> **Edit tracking data**
■ ■ ■ ■
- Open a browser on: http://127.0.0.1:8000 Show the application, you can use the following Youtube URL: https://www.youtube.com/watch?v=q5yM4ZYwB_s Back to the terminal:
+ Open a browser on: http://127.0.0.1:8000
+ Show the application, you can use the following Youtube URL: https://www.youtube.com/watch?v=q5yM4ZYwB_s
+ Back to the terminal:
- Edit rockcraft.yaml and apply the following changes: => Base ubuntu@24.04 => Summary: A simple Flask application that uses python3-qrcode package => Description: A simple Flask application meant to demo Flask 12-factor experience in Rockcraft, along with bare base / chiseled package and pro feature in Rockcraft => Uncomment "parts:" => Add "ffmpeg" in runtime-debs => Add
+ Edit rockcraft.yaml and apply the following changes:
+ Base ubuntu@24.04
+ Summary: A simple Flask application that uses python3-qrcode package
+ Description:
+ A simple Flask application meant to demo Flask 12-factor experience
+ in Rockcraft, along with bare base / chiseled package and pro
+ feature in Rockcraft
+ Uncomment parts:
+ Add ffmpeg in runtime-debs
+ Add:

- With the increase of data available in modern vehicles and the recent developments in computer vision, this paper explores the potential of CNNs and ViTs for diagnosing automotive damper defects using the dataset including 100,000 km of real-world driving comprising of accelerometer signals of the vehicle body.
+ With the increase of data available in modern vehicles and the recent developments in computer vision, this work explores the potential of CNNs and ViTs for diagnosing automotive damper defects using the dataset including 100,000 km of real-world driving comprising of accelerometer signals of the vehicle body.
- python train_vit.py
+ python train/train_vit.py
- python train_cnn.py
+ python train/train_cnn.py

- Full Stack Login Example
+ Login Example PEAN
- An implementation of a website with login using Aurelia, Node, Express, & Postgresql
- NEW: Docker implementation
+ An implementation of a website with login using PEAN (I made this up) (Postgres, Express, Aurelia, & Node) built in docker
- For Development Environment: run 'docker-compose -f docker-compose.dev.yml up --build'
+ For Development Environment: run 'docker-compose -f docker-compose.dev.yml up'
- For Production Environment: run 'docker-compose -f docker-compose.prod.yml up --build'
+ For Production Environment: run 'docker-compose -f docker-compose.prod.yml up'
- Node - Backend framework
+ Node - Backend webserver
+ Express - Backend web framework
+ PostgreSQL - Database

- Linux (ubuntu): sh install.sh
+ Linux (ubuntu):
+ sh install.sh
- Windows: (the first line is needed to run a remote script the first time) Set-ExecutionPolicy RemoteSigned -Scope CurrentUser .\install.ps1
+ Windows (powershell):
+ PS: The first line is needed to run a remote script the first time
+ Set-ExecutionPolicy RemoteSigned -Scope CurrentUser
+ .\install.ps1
■ ■ ■ ■
> **ABOUT THIS TASK**
What is needed is every line of the records above that contains the word "framework".

> **ANSWER FOR THE TASK**
- Node - Backend framework
+ Express - Backend web framework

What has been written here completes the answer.